## Exercise goal
From the records below, output exactly the lines starting at the line with "accuracy | f1-score: 0.935 -> 0.938" and ending at the line with "cat | precision: 0.933 -> 0.963", both of them included, but no pictures.

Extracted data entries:
--- START ---

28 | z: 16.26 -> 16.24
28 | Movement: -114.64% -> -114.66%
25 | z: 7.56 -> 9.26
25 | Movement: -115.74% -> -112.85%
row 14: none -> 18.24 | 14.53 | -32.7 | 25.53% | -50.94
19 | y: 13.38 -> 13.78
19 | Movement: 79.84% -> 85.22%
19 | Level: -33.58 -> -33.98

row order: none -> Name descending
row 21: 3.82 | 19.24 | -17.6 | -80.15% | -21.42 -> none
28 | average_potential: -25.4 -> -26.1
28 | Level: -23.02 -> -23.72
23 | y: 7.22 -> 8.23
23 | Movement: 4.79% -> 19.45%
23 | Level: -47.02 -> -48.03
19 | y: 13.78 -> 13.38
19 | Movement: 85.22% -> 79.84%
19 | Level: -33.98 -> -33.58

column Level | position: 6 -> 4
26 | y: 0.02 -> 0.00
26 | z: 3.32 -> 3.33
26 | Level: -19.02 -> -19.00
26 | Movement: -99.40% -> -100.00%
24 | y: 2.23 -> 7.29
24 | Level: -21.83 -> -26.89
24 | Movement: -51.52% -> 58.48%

--- END ---
--- START ---

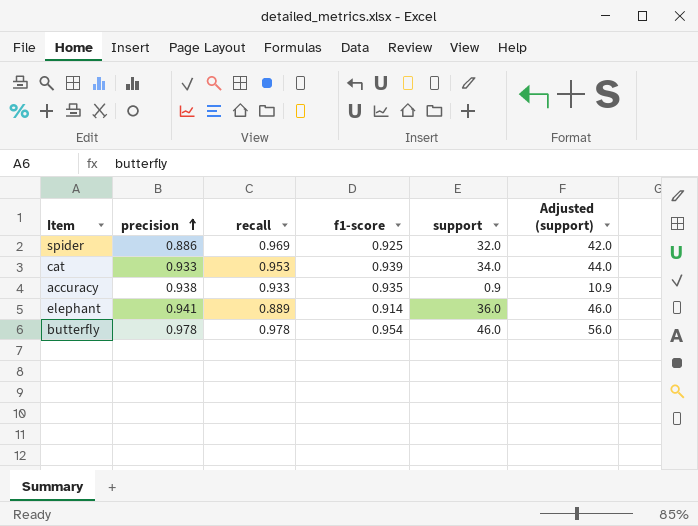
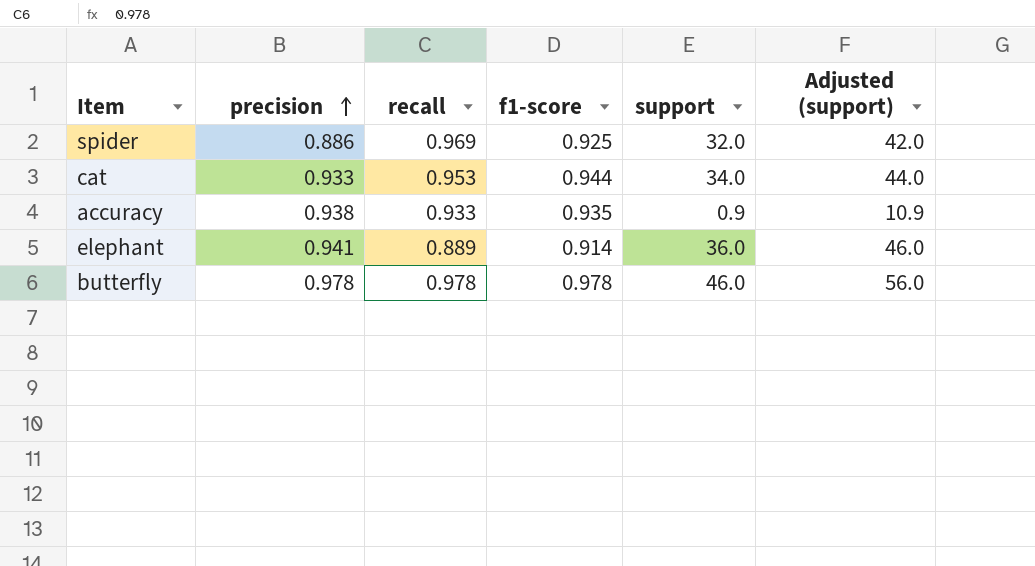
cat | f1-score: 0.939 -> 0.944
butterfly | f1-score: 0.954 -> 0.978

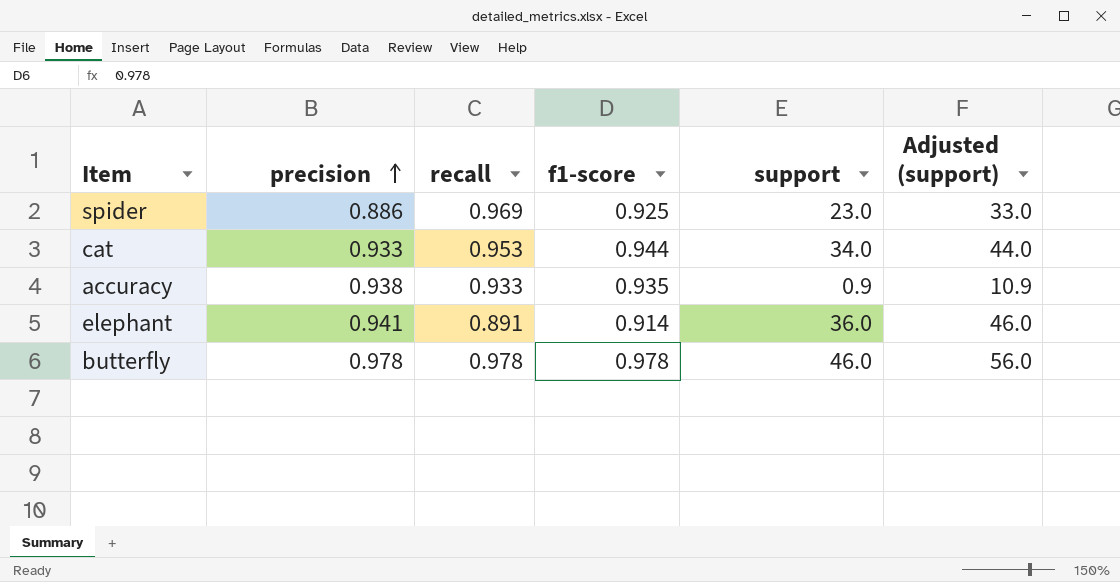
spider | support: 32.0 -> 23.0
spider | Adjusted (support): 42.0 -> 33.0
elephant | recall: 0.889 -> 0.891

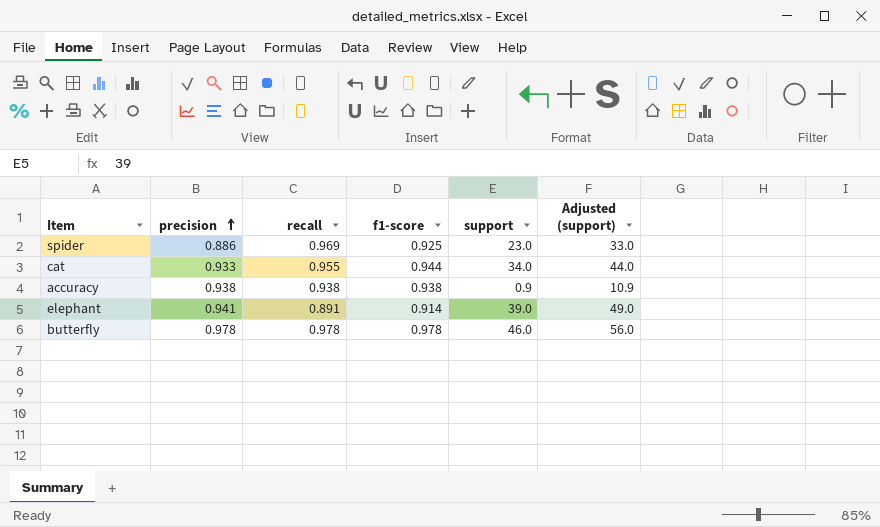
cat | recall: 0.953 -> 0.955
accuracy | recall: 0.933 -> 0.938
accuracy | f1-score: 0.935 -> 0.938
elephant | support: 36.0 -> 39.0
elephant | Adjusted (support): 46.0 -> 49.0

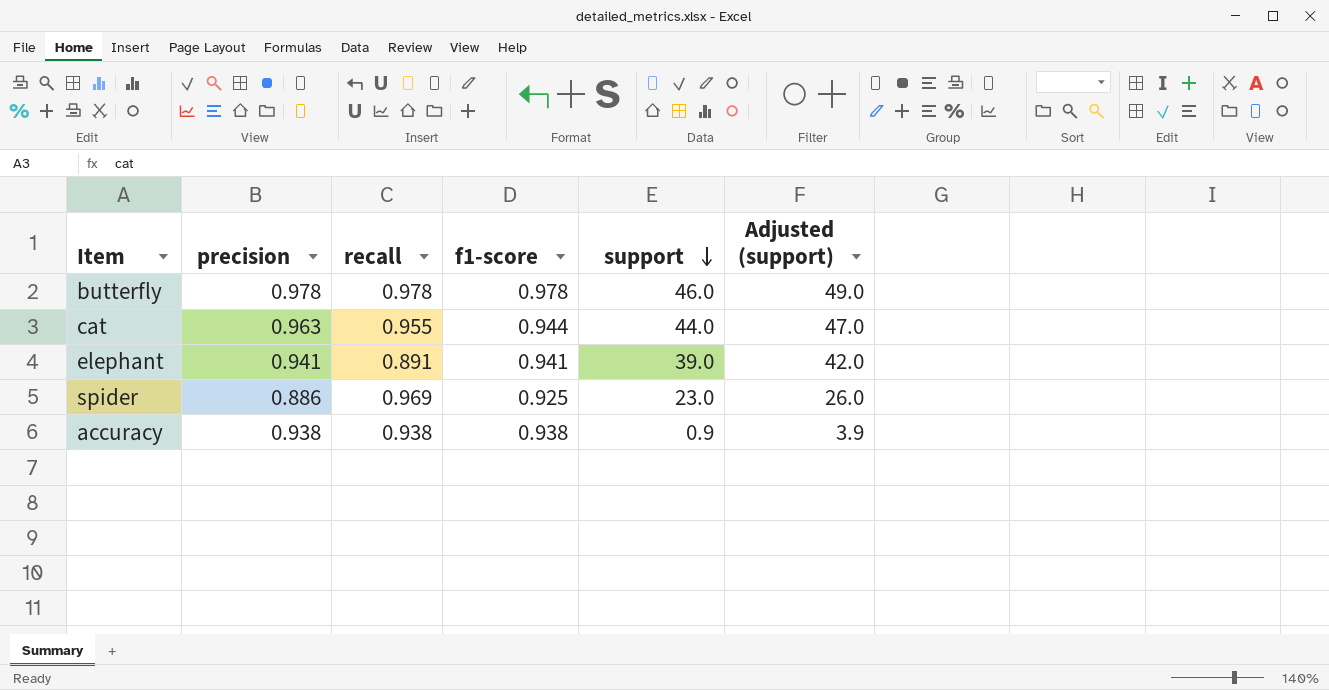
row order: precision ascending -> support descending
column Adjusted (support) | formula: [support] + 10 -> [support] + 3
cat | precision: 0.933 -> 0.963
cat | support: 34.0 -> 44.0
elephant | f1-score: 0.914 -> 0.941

--- END ---

## Task output
accuracy | f1-score: 0.935 -> 0.938
elephant | support: 36.0 -> 39.0
elephant | Adjusted (support): 46.0 -> 49.0

row order: precision ascending -> support descending
column Adjusted (support) | formula: [support] + 10 -> [support] + 3
cat | precision: 0.933 -> 0.963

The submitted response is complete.